Ways to balance your data across Apache Kafka® partitions

When it comes to making a performant Apache Kafka® cluster, partitioning is crucial. Read this article to learn which tools you can use to partition your data.

Apache Kafka® is a distributed system. At its heart is a set of brokers that stores records persistently inside topics. Topics, in turn, are split into partitions. Dividing topics into such pieces allows storing and reading data in parallel. In this way producers and consumers can work with data simultaneously, achieving higher throughput and scalability.

This makes partitions crucial for a performant cluster. Reading data from distributed locations comes with two big challenges:

  • Message order: Distributed systems split load-intensive tasks into multiple pieces that can be independently processed in parallel. In this way, we get results faster compared to the linear model. Unlike the linear approach, however, distributed systems by design do not guarantee the order of processed data. That’s why for such systems to work successfully, we need to make sure that the data is properly divided into independent chunks and that we understand the effect of this division on the data ordering.
  • Uneven record distribution: Dividing data across partitions means there's a risk that partition records are distributed unevenly. To prevent this, our system needs to partition records intelligently, so that the data is proportionately balanced across available servers and across their local filesystems.

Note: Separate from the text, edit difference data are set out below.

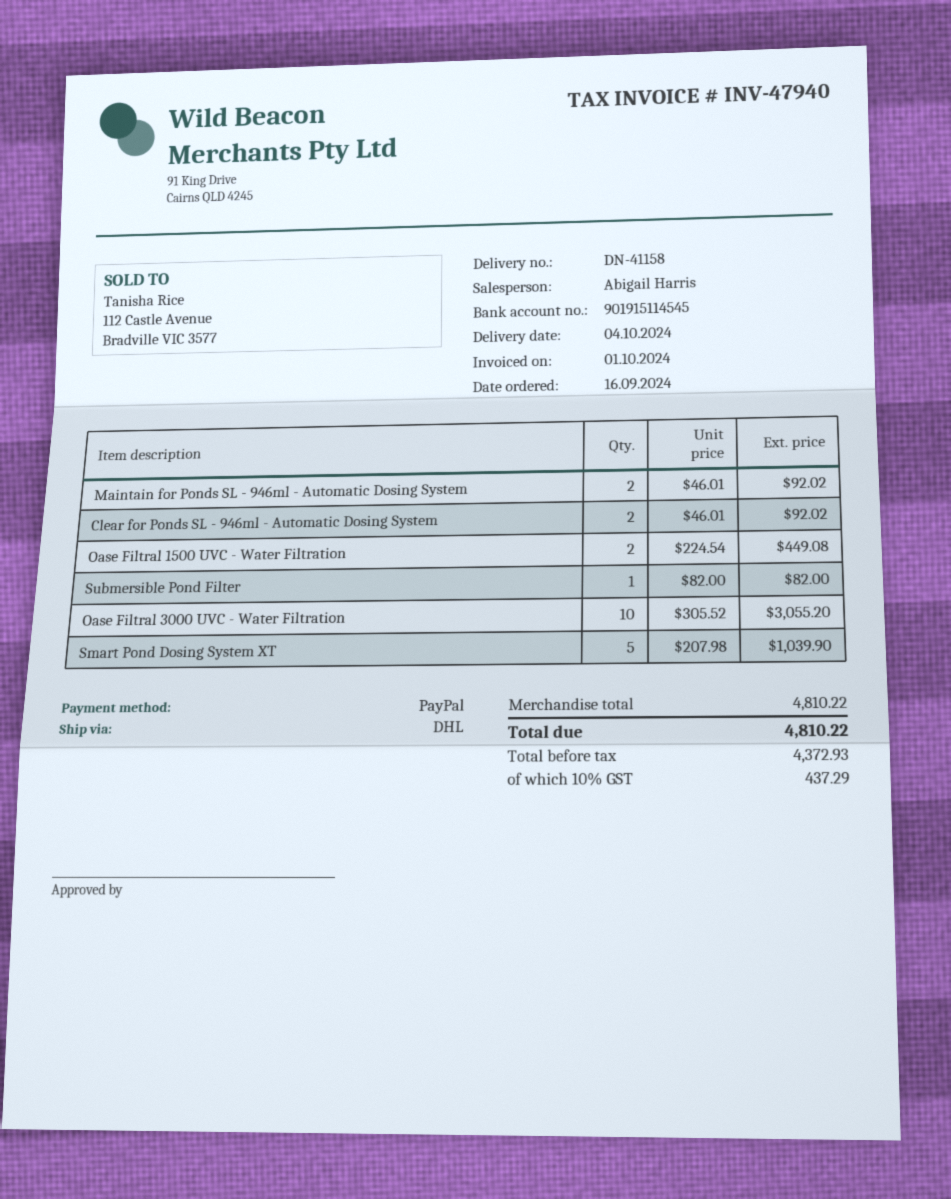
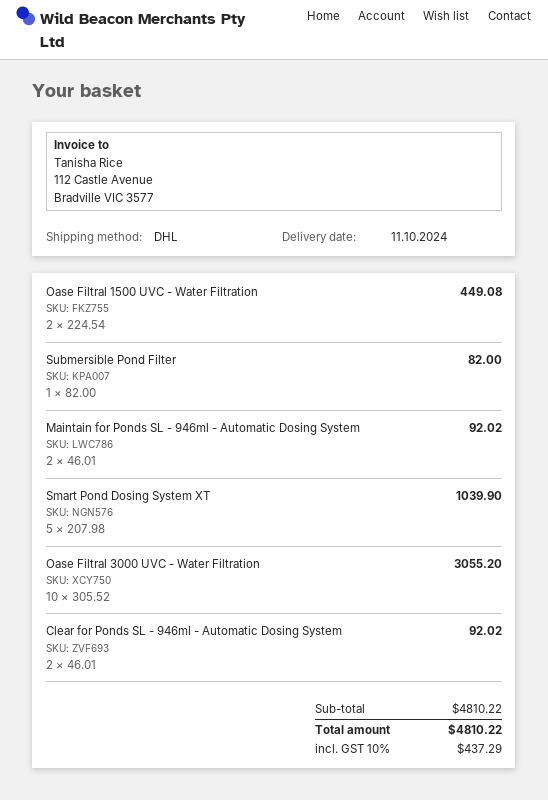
delivery date: 2024-10-04 -> 2024-10-11

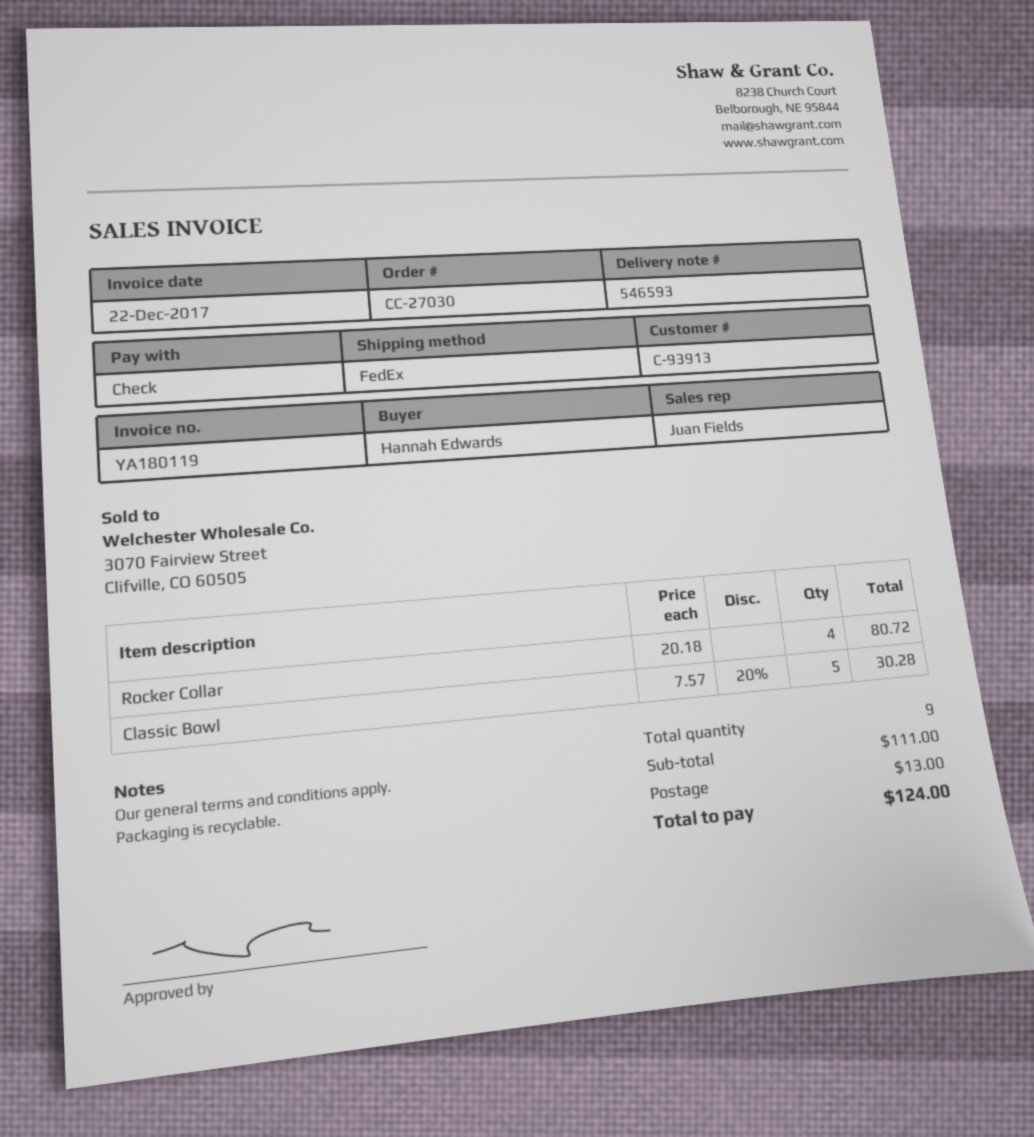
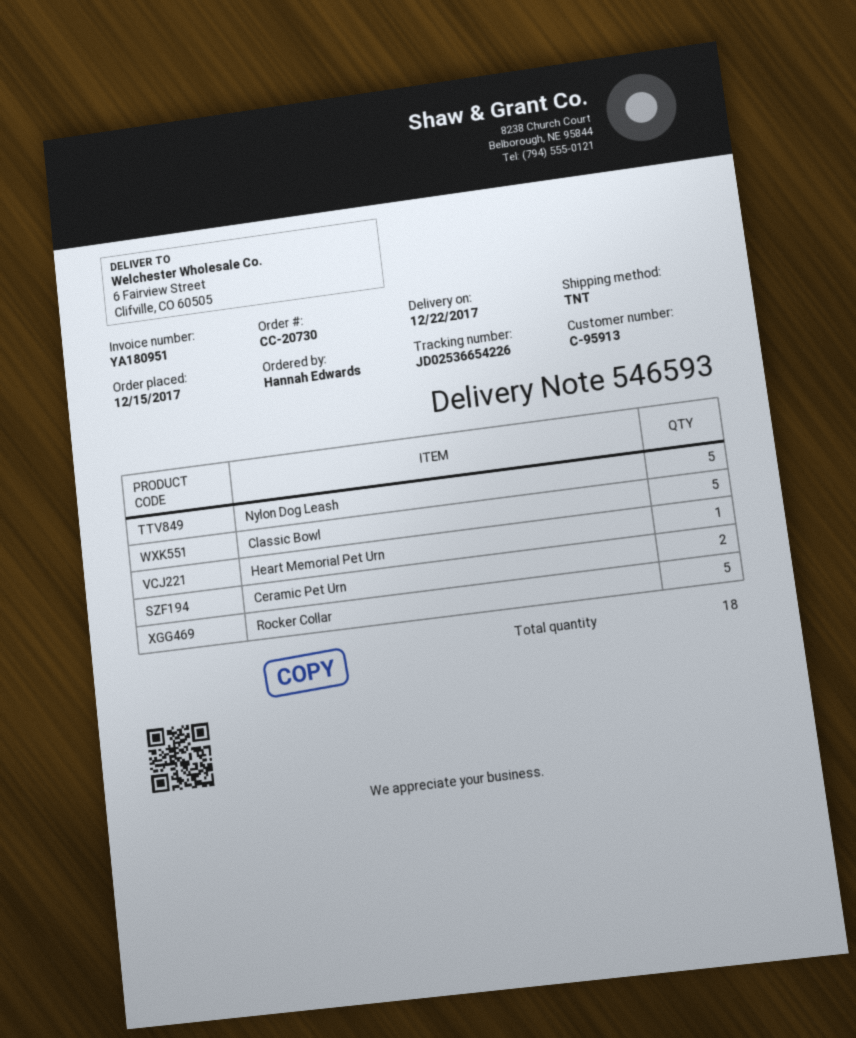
order number: CC-27030 -> CC-20730
invoice number: YA180119 -> YA180951
customer number: C-93913 -> C-95913
shipping method: FedEx -> TNT
Rocker Collar: 4 -> 5
Nylon Dog Leash: none -> 5
Heart Memorial Pet Urn: none -> 1
Ceramic Pet Urn: none -> 2
total quantity: 9 -> 18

Below we look deeper into these challenges and mechanisms to balance load over partitions to make the best use of the cluster.

Challenge of message order

To understand what is happening with record ordering, take a look at the example visualized below. There you can see the data flow for a topic that is divided into three partitions. Messages are pushed by a producer and later retrieved by a consuming application one by one.

New records A-I being assigned to partitions 1-3 randomly. Partitions get ADG, BEH and CFI. The consumer receives IFCHEGBDA. The order within partitions is preserved.

When consuming data from distributed partitions, we cannot guarantee the order in which consumers go through the list of partitions. That's why the sequence of the messages read by a consumer ends up different from the original order sent by the producer.

Reshuffling records can be totally fine for some scenarios, but for other cases you might want to read the messages in the same order as they were pushed by the producer.

The solution to this challenge is to rely on the order of the records within a single partition, where the data is guaranteed to maintain the original sequence.

Sequence order is guaranteed per partition (ADG, BEH and CFI), but not across partitions (the consumer gets ADBFEHCFI)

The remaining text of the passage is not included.